Quick Hits
Summary
- Call coroner (ON: 1-855-299-4100) for any unnatural or sudden/unexpected death, reportable death (pregnancy, group home, custody), or if there is significant concern that may require investigation (ie from family)
- Not every coroner’s case needs an autopsy
- Surgery within 28 days is NOT an automatic coroner’s case
- If it’s a coroner’s case, do NOT fill out death certificate
Dr. Jennifer Tang
- [email protected]
- Also is a board member of the CMPA, works in Emerg, has a masters of bioethics
“We speak for the dead to protect the living.”
Indications
- 1-855-299-4100, available 24/7/365
- Any unnatural or sudden/unexpected death
- As a result of violence, misadventure, negligence, misconduct or malpractice, by unfair means. Ie accident, suicide, homicide (including overdose, poisoning, accidents)
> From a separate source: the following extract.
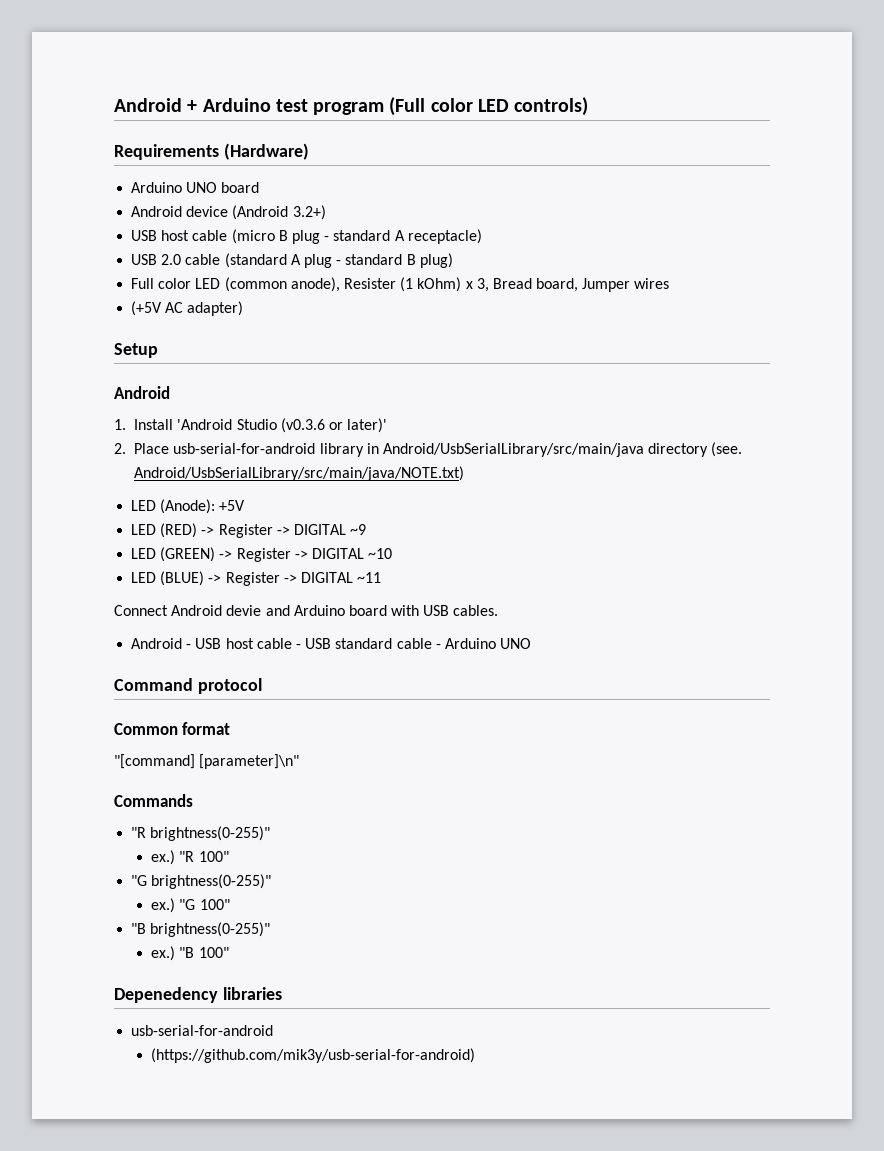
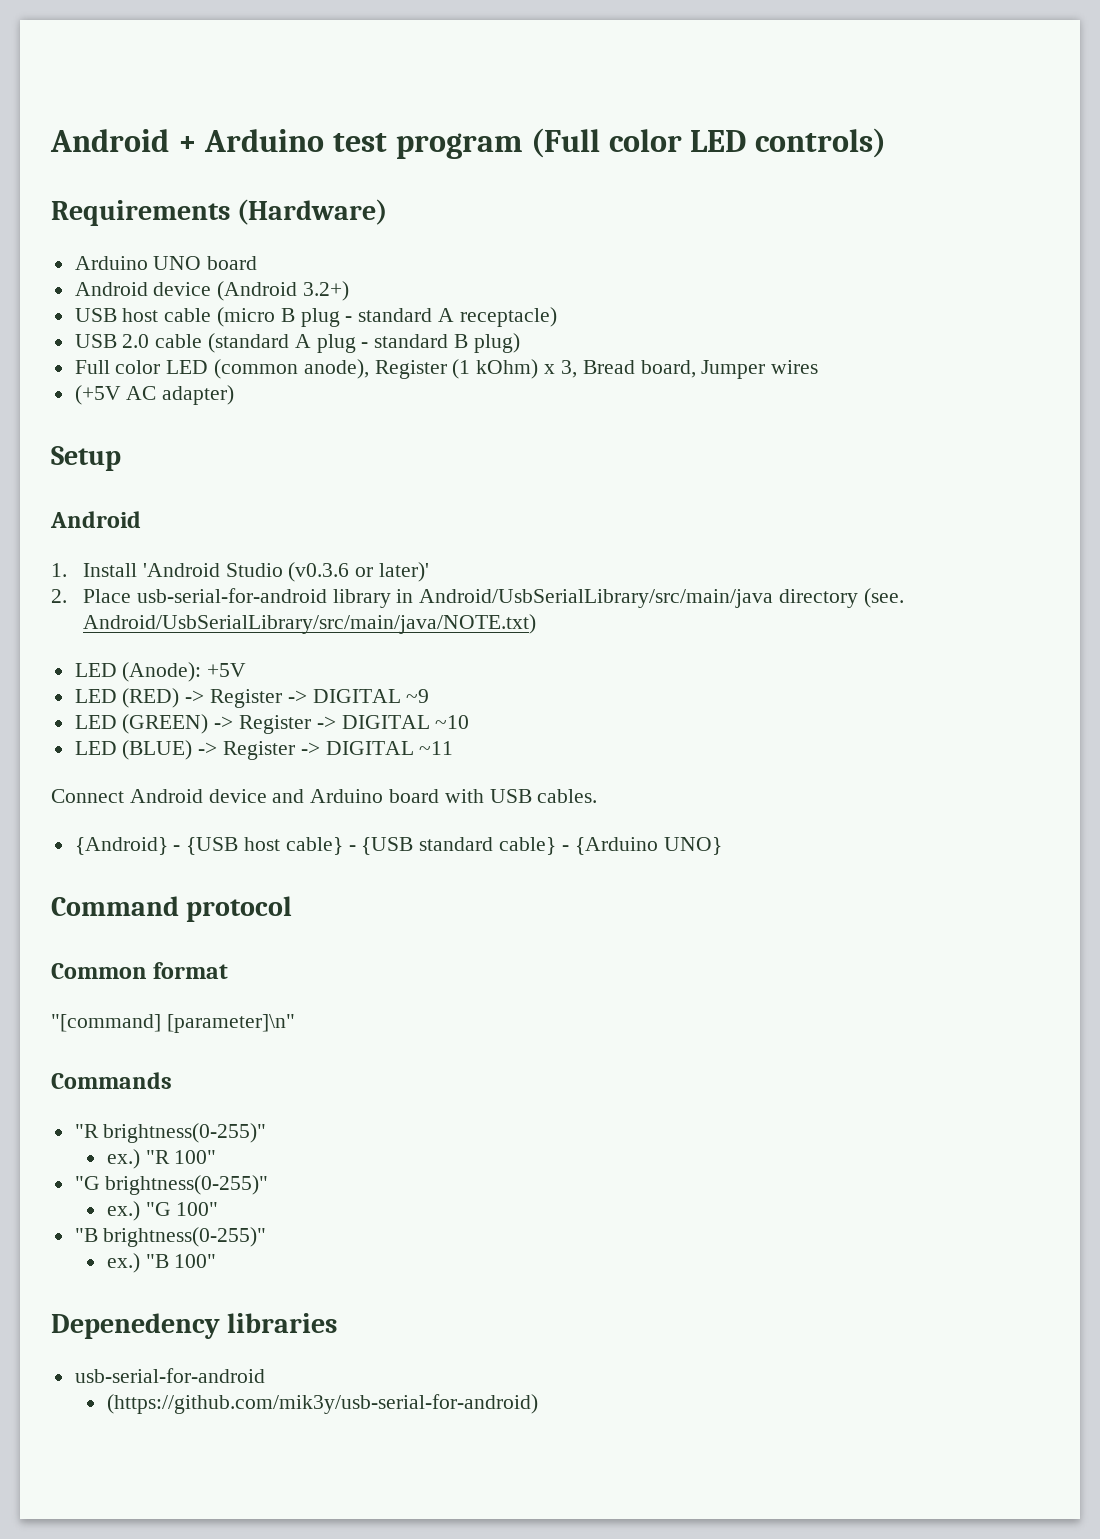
[343,278,396,289] Resister -> [374,360,447,379] Register
[226,605,262,616] devie -> [208,789,267,803] device
[131,638,532,649] Android - USB host cable - USB standard cable - Arduino UNO -> [74,837,722,855] {Android} - {USB host cable} - {USB standard cable} - {Arduino UNO}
- During pregnancy or following pregnancy in circumstances reasonable attributed thereto
- from disease or sickness for which they were not treated by a legally qualified medical practitioner
- from any cause other than disease
- under such circumstances that might require investigation (ie if family have expressed care concerns)
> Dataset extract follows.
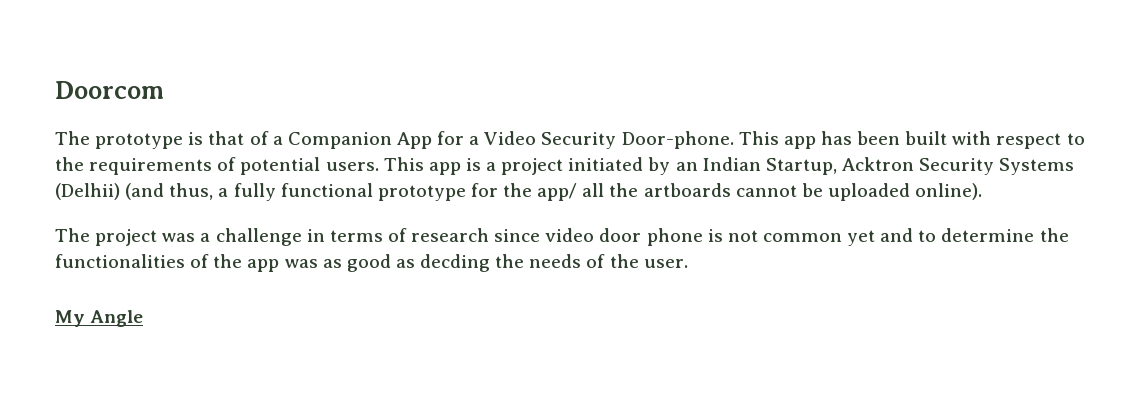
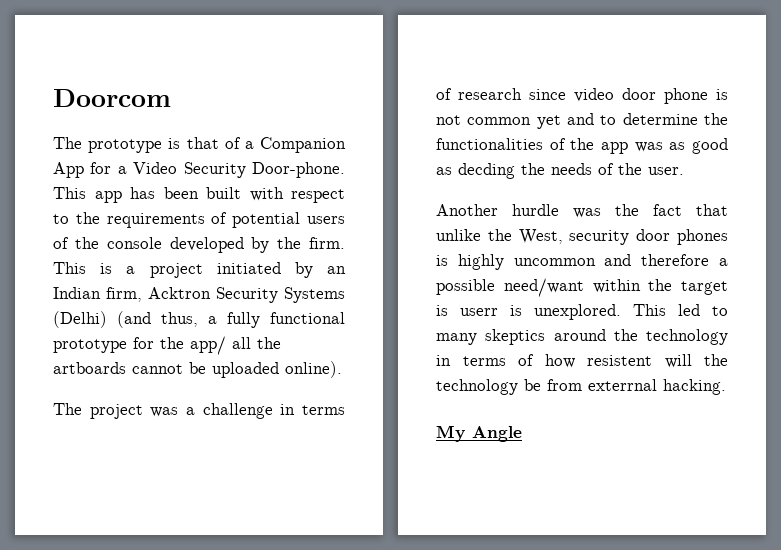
[325,157,461,175] users. This app -> [307,216,345,224] [53,237,345,253] [53,262,86,274] users of the console developed by the firm. This
[765,158,837,175] Startup, -> [106,287,142,302] firm,
[55,183,120,200] (Delhii) -> [53,311,107,328] (Delhi)
(688, 263) none -> [436,204,728,218] [436,229,728,245] [436,254,728,270] [436,278,728,297] [436,304,728,320] [436,329,728,345] [436,354,728,368] [436,379,726,395] // Another hurdle was the fact that unlike the West, security door phones is highly uncommon and therefore a possible need/want within the target is userr is unexplored. This led to many skeptics around the technology in terms of how resistent will the technology be from exterrnal hacking.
- Other reportable deaths:
- deaths in a children’s residence, supported group living environment, psychiatric facility (or after being transferred from one)
- deaths in custody: correctional facility, detention center, committed to secure or open custody
- deaths due to force: peace officer, police, auxiliary police, special constable or First Nations constable
- deaths due to MAID (may change soon - separate coroner’s office for this)
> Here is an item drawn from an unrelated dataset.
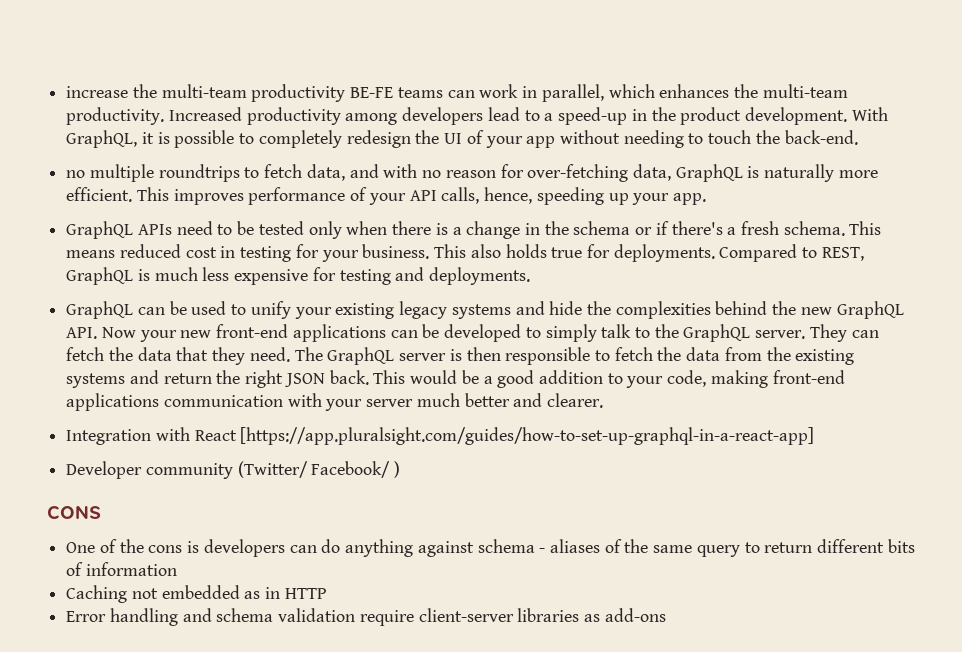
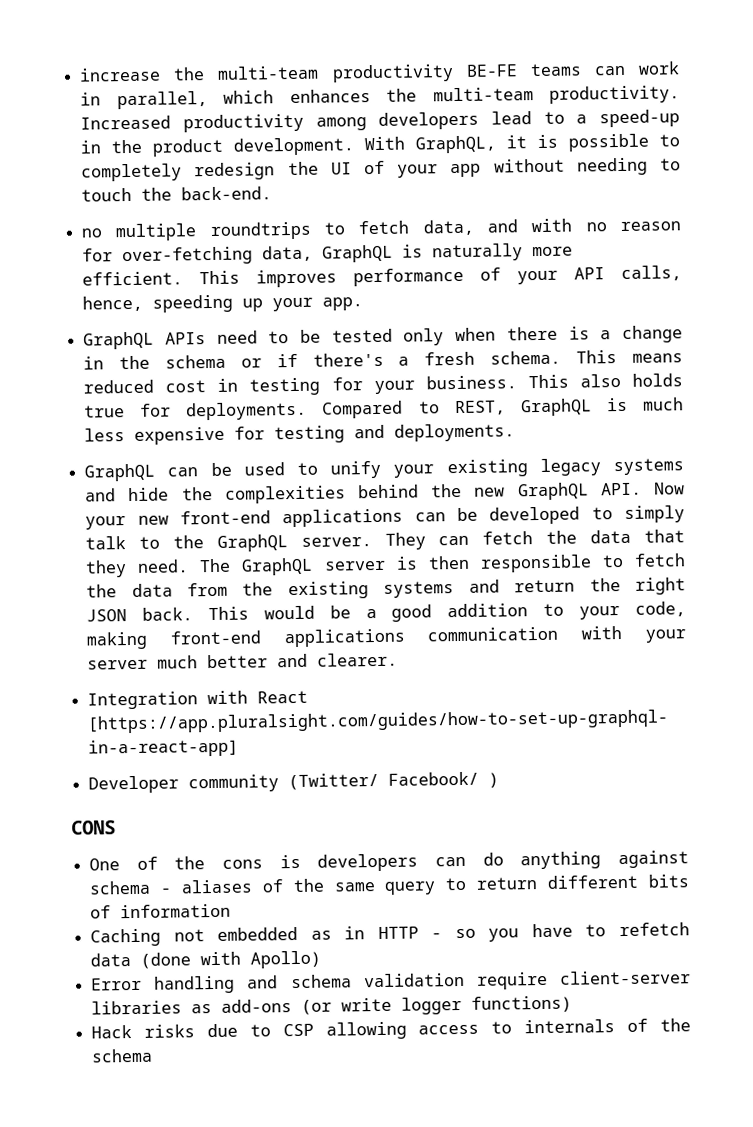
(327, 593) none -> [431,922,691,942] [90,950,322,969] - so you have to refetch data (done with Apollo)
(666, 615) none -> [301,995,573,1015] [91,1018,691,1040] [91,1048,154,1063] (or write logger functions) // Hack risks due to CSP allowing access to internals of the schema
- Explaining to family: “I have to call by law, because X”
What to say
- Who should call? MD or NP preferred
- Decedent ID (spelling) and DOB
- Date and time pronounced
- TGOL if applicable
- PMHX
- Location of body
- Family or police concerns
- Last seen well time
- Why are you calling?
- Your/MRP contact # for call back
- You might be called by the Coroner for request for records (they have a broad right to seize records, but can also ask them to fax this), or for an inquest as an expert or fact witness
Case examples
- 76M with CABG x4, comes in for CP and arrests
- Don’t need to call, most likely an ACS, “if there is a 50% + 1 chance”
- 85M dies in the OR during AAA repair
- Don’t need to call, AAA surgery is inherently very risky
- Previously well 99F, falls, hip #, admitted, died 15 days later of aspiration PNA
- Call, fall in institution NOT considered natural, could be homicide if for example someone pushed them
- 55F found down by friends, drug paraphernalia on scene, dies in the ED
- Call, unexpected and unnatural death
- 83M with known met lung CA, being palliated and dies. Family alleges he was “poisoned” by staff
- Call, need to investigate, obviously based on your clinical judgement as well, based on the severity of the allegations
- 50F quadriplegic dies of catheter related urosepsis. He has a catheter due to being shot when he was 20.
- Call, could be considered homicide! Not natural, and there is no time limit on this
- 78F found outside in a snowbank, brought to ED and pronounced after resus and rewarming
- Call, even though it was “natural”, it could be an accident
- 65M inmate at local jail dies of colon cancer on PCU.
- Need to call because he is an inmate due to Coroner’s Act Section 10
- 80F admitted after fall 2 weeks ago at LTC, brought to ED, had hip #, ORIF, declined, died of urosepsis 2/2 catheter, R1 paged to do death cert. What do you write on the death cert?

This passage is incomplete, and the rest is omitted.